The contradiction occurs because the mathematical equality of $\xi = \tau c$ is not maintained when both equations are evaluated using most combinations of $x, y,$ and $t$. As a concrete example, when $x=1,$ $v=0,$ and $t=0,$ we find that $\xi=1$ and $\tau=0,$ contradicting the statement $\xi = \tau c$ used to derive the $\xi$ equation. Conceptually, Modern Mechanics removes the constraints and paradoxes associated with relativity theory, offers new insights into Einstein’s two-system relativity theory, and maintains or improves upon relativity’s quantitative predictive capabilities.

The analysis presented herein references the derivations found in two of Einstein’s 1905 foundational special relativity papers [1, 2]. Because Einstein’s 1905 papers are viewed as the definitive work, this paper does not explore alternative special relativity derivations, nor does it directly address general relativity.

**Literature Review**

Previous investigations that have challenged the validity of special relativity theory have been unsuccessful [3]. Challenges are grouped into several broad categories. One of the most well-known logical challenges of Einstein’s work was proffered by H. Dingle, who wrote, “What my argument showed was that the theory was untenable because it required each of two clocks to work steadily and continuously both faster and slower than the other.” [4]. Since Dingle’s argument implicitly accepted the validity of Einstein’s mathematical derivation, relativistic concepts were used in the defense of the theory, as was demonstrated by W.H. McCrea’s response to Dingle’s argument [5]. This exchange demonstrates that challenges based on post-derivation inconsistencies (i.e., those associated with relativity paradoxes or logical inconsistencies) are defended using relativistic terms to assert a challenger’s inferior understanding of the theory.

Other challenges are based on the introduction of a new experiment or mathematical equation. In 1933, Miller performed an interferometer experiment with findings that are contradictory to special relativity theory [6]. This challenge was defended by attacking the validity or quality of the new material [7]. A second example is found in the author’s work challenging Einstein’s spherical wave proof where, following the derivation of the equations, Einstein asserts the existence of a spherical wave in the original and transformed frames [1, 3, 8]. The author demonstrates that the second shape is not a spherical wave because all points are not the same distance from a common center, thus invalidating the proof and theory [3, 8]. Although this finding cannot be defended using the approach discussed above, it is defended by ignoring the need to perform the additional check for a constant radius.
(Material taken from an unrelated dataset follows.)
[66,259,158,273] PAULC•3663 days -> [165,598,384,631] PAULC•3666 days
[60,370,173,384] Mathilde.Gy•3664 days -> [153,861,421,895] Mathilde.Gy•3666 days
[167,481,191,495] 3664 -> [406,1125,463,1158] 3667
Specifically, the defense asserts that such a check is unnecessary since, despite Einstein’s statement that the shape must be spherical, he does not explicitly perform this check as part of the derivation. An important conclusion is that any challenge that first requires the introduction of any new equation or experiment, even if it appears textually in Einstein’s work, will be rejected on the grounds that such material is not applicable.

**Discussion**

Because there is limited peer-reviewed material that challenges special relativity theory, there are no well-regarded works that challenge the original special relativity derivation as presented in Einstein’s seminal 1905 work [1]. This paper examines the derivation, prior to the completion of the required spherical wave proof, that establishes the theory. As such, the analysis presented herein cannot be defended using the techniques discussed earlier. An ineffective defense is to ignore the evidence presented and instead assert the validity of a different derivation as proof of the validity of Einstein’s original derivation [9, 10]. While

this allows the defender to maintain a belief in the validity of the theory, it fails to directly address the challenge and does not recognize that assumptions inherent in those alternative derivations also render them incorrect. Rebuttal defenses that address each alternative derivation are beyond the scope of this paper.
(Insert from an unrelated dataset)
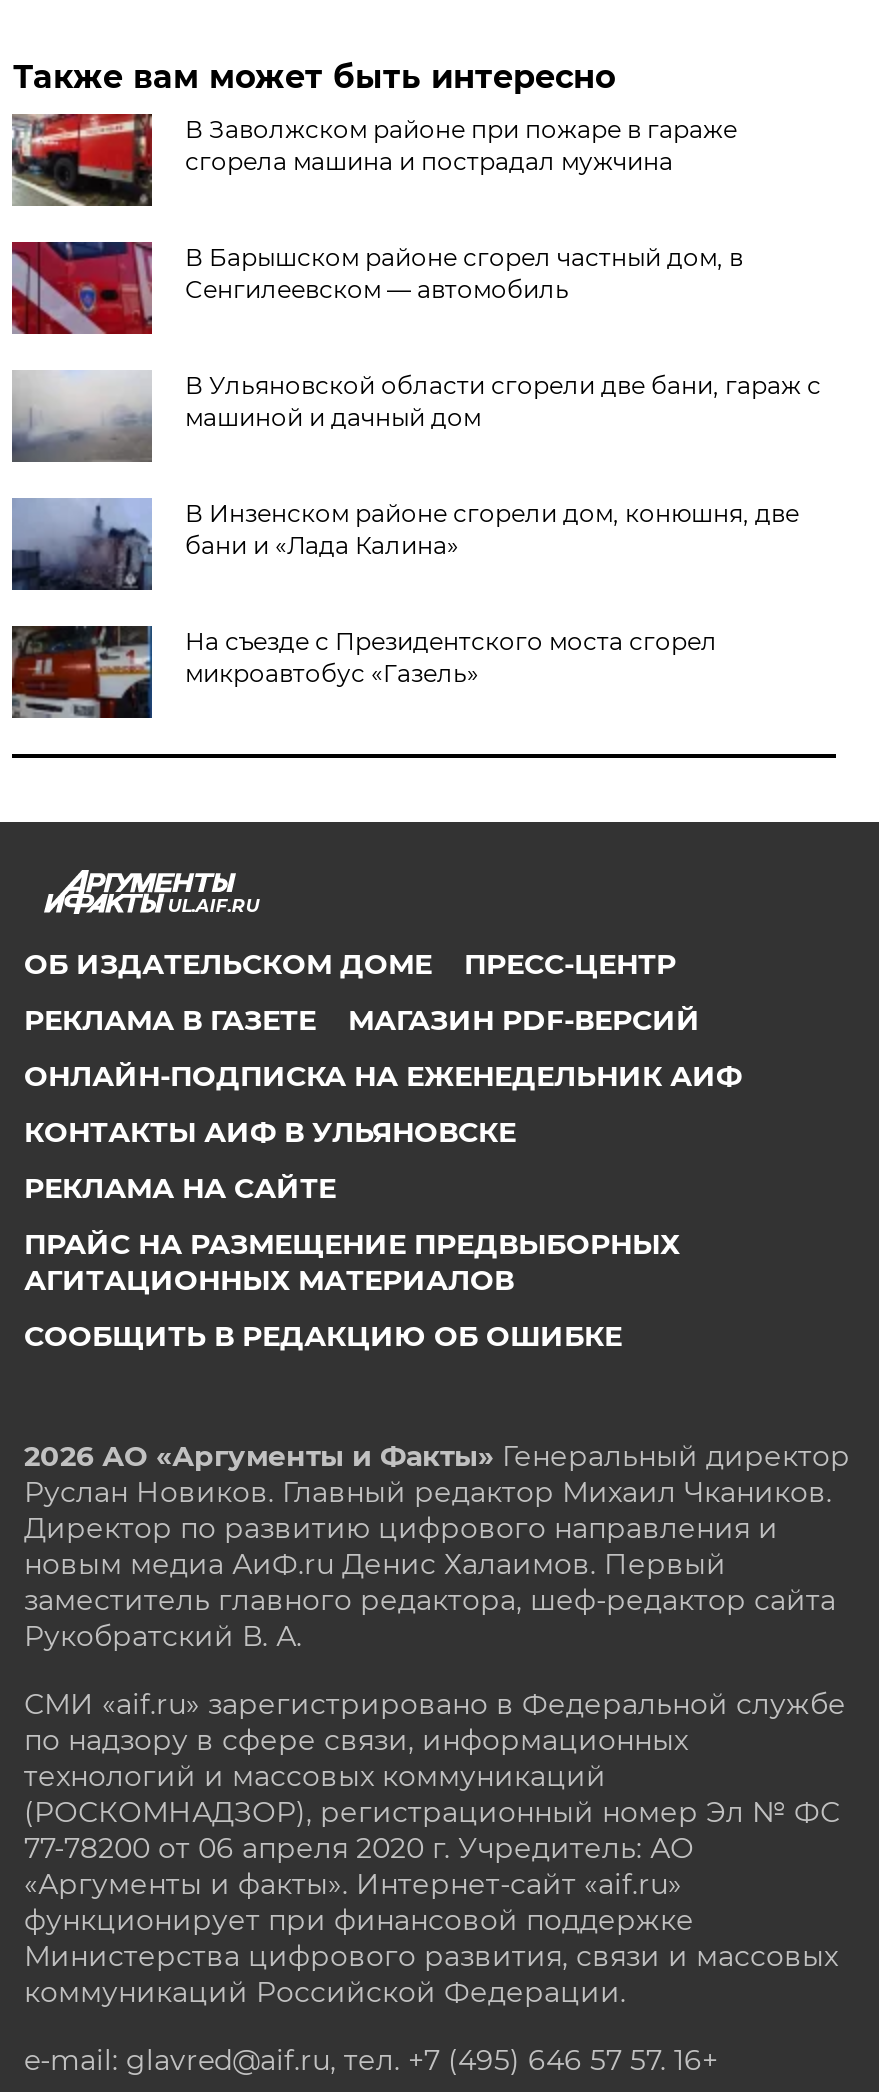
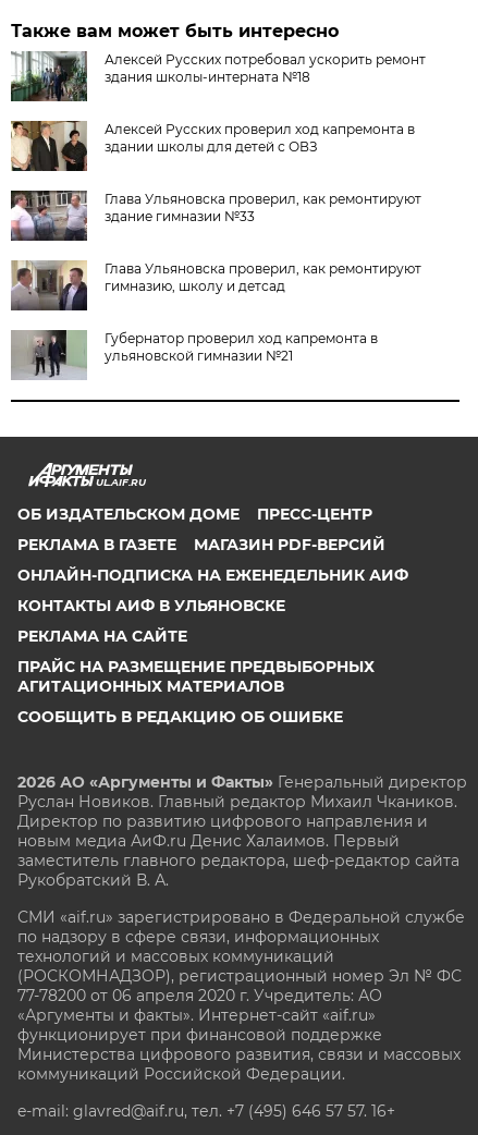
[10,112,737,206] [image] | В Заволжском районе при пожаре в гараже | сгорела машина и пострадал мужчина -> [11,50,426,102] [image] | Алексей Русских потребовал ускорить ремонт | здания школы-интерната №18
[10,240,743,336] [image] | В Барышском районе сгорел частный дом, в | Сенгилеевском — автомобиль -> [10,120,415,172] [image] | Алексей Русских проверил ход капремонта в | здании школы для детей с ОВЗ
[10,370,821,464] [image] | В Ульяновской области сгорели две бани, гараж с | машиной и дачный дом -> [10,190,422,242] [image] | Глава Ульяновска проверил, как ремонтируют | здание гимназии №33
[10,498,799,590] [image] | В Инзенском районе сгорели дом, конюшня, две | бани и «Лада Калина» -> [10,260,422,310] [image] | Глава Ульяновска проверил, как ремонтируют | гимназию, школу и детсад
[12,626,717,720] [image] | На съезде с Президентского моста сгорел | микроавтобус «Газель» -> [11,329,378,380] [image] | Губернатор проверил ход капремонта в | ульяновской гимназии №21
The following discussion is focused on understanding the derivation of Modern Mechanics. This paper will begin with an introduction of the Modern Mechanics theory. This theory will serve as a foundation through which relativity will be examined, enabling a comparison between both theories, illustrating the source of the special relativity contradiction, explaining the reasons why relativity requires concepts like length contraction and time dilation, and demonstrating that Modern Mechanics also yields $E=mc^2$.

**Foundational Scenario**

Modern Mechanics is best illustrated, and its associated equations derived, using a foundational scenario consisting of two statements and five questions:

• Statement 1: Imagine a street; on the street is a bus; on the street standing next to the bus is a jogger.
• Statement 2: The jogger performs one activity, which is to run at a constant velocity from the rear bumper of the bus to the front bumper, turn around and then run to the vehicle’s rear bumper.

Answer the following questions:

1. How many nouns (i.e., “things”) were introduced in Statement 1?
2. Based on existing knowledge, can a bus go faster than a jogger?
3. In Statement 2, when given the total length, $L$, run by the jogger, can one half of the total length run by the jogger be determined?
4. Did Question 3 above ask to find one half of the total length run by the street, the bus, or the jogger?
5. Does the answer of one half of the total length run by the jogger indicate the position of the bus?
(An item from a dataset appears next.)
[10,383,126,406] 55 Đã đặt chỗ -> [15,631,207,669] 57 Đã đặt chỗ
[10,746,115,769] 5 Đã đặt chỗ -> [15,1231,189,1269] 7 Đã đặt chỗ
Answers: (1) Three: The street, the bus, and the jogger. (2) Yes, a bus can go faster than a jogger. (3) Yes, if given a total length we can find one-half of that length. (4) The jogger. (5) No, assuming the bus is moving, one-half of the total distance run by the jogger provides no information about the bus’s position.

Given the above statements, questions, and answers, we have introduced many of the key concepts associated with Modern Mechanics.

**Foundational Mathematics**

Notice that question three (above), which asks – What is one half the total length the jogger runs? – demands a mathematical answer and will be addressed first. While this question is initially answered using variables directly tied to the textual question, the equation must ultimately be expressed in terms of the length of the bus, the velocity of the bus, and the velocity of the jogger. Once developed, the equations will be used in conjunction with the scenario, questions, and answers to distinguish Modern Mechanics from relativity.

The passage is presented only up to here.